Jika kita melihat makalah berjudul ‘The supply chain ripple effect: How COVID-19 mempengaruhi pekerja dan pabrik garmen di Asia Pasifik’ yang baru-baru ini diterbitkan oleh Organisasi Buruh Internasional (ILO), kita melihat bahwa impor dari wilayah pengekspor garmen telah turun drastis. hingga 70 persen pada paruh pertama tahun 2020. Keruntuhan tersebut disebabkan oleh penurunan permintaan konsumen, penguncian global, dan gangguan dalam impor bahan mentah. Pekerja garmen dari kawasan Asia-Pasifik menyumbang 75 persen pekerja di sektor ini secara global pada tahun 2019. Dengan ribuan pabrik pemasok tutup, baik sementara atau permanen, pemutusan hubungan kerja dan pemecatan pekerja meluas. Perempuan merupakan mayoritas dari pekerja garmen di kawasan itu dan secara tidak proporsional terkena dampak krisis, yang semakin memperburuk ketidaksetaraan yang ada.

Meskipun banyak pabrik membuat langkah-langkah untuk membatasi risiko COVID-19, dalam beberapa kasus, langkah-langkah kesehatan dan keselamatan kerja diaktualisasikan secara tidak konsisten. Di saat-saat seperti ini, perusahaan di industri fashion harus berkumpul untuk mengaktifkan kembali rantai pasokan mereka dengan cara yang paling aman. Rencana tindakan membutuhkan modifikasi untuk memberdayakan rantai pasokan agar dapat menyesuaikan diri dengan lingkungan ekonomi baru sekarang lebih dari sebelumnya.

Jadi dari mana kita mulai? Kami sekarang melihat munculnya rencana tindakan dan inovasi baru di seluruh rantai pasokan, misalnya, menjual praorder dan pemeriksaan 3D. Di tingkat rantai pasokan, merek bekerja dengan berbagai mitra yang tersebar di seluruh dunia untuk menjamin mereka tetap selaras dengan cara kerja yang gesit. Pemetaan lengkap aktivitas rantai pasokan memberdayakan organisasi untuk memahami masalah dasar dan titik masalah, yang membantu pengambilan keputusan yang lebih baik.

Transparansi yang meningkat dalam proses manufaktur adalah langkah pertama untuk meningkatkan standar universal di seluruh industri dan meminta pertanggungjawaban perusahaan atas dampaknya. Proses produksi yang transparan menjadi praktik yang tak terhindarkan dalam menerapkan keberlanjutan dalam rantai pasokan, terutama ketika mempertimbangkan isu-isu seperti upah yang adil dan kesehatan dan keselamatan pekerja, dan untuk mengatasi publisitas negatif dan kerusakan merek yang berkepanjangan. Pada akhirnya, masa depan rantai pasokan akan dibangun di atas hubungan yang lebih kolaboratif, dibangun di atas kepercayaan dan transparansi, dan diberdayakan oleh teknologi.

Merek juga harus lebih menekankan pada penguatan kinerja lingkungan, sosial, dan tata kelola (ESG) mereka untuk meminimalkan risiko. Platform teknologi yang terjangkau akan menjadi sangat penting dalam merampingkan proses ini dengan menyediakan data dan indikator terkait kinerja untuk energi, emisi, limbah, insiden, pelatihan, keragaman, hak asasi manusia, dan pekerja anak. 

Membangun Ketahanan dalam Rantai Pasokan Tekstil di Asia

Ada peluang besar bagi merek untuk menggunakan pendekatan yang mengutamakan digital yang dapat mempercepat produksi yang hemat biaya dan menangani limbah serta tingkat polusi. Biaya kantor, yang sering terlewat, juga perlu diperhitungkan.
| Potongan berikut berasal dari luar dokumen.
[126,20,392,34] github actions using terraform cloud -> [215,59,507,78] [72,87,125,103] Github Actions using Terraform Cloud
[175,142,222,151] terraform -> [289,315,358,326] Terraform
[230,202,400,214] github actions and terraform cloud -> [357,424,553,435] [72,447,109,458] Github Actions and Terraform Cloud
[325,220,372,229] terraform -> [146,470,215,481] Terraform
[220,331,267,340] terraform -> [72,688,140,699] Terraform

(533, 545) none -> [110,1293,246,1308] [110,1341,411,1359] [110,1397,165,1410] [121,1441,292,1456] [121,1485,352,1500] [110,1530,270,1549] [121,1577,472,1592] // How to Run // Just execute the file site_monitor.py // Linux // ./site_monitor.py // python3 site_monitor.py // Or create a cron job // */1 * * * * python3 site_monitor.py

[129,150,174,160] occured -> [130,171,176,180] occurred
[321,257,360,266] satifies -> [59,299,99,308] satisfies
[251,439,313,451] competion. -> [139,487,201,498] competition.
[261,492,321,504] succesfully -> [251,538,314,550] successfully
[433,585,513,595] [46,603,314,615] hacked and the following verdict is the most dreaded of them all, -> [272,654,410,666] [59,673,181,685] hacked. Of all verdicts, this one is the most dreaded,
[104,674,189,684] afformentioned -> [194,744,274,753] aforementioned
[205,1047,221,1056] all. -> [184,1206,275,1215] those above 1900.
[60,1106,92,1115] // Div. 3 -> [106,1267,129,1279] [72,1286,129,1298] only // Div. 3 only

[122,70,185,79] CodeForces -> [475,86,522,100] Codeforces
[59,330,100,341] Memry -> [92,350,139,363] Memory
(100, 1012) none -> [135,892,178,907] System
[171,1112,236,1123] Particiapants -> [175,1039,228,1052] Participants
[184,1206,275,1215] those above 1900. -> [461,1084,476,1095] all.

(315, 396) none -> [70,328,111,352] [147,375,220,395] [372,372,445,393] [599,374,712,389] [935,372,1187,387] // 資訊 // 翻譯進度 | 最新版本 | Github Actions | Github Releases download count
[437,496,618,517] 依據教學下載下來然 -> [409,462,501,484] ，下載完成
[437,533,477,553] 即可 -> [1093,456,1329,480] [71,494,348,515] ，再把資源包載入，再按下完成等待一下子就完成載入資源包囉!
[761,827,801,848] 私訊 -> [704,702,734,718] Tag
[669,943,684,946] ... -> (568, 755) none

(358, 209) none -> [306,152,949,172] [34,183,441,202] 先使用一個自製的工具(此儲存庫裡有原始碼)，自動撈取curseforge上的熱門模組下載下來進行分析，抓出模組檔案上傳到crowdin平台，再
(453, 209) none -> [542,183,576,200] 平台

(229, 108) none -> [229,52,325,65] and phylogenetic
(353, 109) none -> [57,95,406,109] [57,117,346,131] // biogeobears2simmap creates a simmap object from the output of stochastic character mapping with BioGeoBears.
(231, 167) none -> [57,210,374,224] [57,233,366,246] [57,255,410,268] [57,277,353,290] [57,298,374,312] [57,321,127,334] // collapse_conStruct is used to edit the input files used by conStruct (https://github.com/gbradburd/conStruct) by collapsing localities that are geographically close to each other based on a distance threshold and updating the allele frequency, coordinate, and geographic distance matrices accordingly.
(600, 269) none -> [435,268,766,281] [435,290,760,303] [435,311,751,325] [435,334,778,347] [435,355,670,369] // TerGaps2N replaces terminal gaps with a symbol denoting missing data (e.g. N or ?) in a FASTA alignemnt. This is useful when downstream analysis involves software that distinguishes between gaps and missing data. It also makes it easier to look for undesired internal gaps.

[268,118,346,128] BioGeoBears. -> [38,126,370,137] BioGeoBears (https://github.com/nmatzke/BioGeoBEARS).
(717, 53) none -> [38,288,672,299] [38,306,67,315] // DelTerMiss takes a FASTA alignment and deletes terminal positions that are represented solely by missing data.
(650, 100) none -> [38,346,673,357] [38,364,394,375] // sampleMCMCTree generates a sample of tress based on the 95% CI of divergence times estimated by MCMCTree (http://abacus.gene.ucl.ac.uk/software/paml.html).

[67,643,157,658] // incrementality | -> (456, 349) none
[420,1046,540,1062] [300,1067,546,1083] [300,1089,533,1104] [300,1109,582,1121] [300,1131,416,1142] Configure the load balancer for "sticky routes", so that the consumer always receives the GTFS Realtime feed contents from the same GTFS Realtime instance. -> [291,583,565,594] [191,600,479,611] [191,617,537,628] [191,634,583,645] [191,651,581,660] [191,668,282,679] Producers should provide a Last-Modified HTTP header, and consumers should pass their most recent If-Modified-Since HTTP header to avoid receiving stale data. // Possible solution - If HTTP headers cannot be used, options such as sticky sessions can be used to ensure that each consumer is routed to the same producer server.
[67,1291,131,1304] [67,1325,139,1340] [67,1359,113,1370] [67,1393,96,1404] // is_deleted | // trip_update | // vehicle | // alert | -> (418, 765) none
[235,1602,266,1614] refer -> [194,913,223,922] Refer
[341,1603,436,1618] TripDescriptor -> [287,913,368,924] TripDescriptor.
Dengan sisa waktu kurang dari satu dekade bagi kita untuk mengurangi efek perubahan iklim, rumah mode besar perlu memiliki pendekatan transformasional untuk keberlanjutan dan mengatasi risiko LST di rantai nilai mereka. Konsumen juga semakin menjadi bagian dari solusi, dan mereka perlu dididik lebih lanjut tentang pentingnya beralih ke penggunaan produk yang berkelanjutan dan mungkin membayar lebih untuk meminimalkan jejak mereka di planet ini.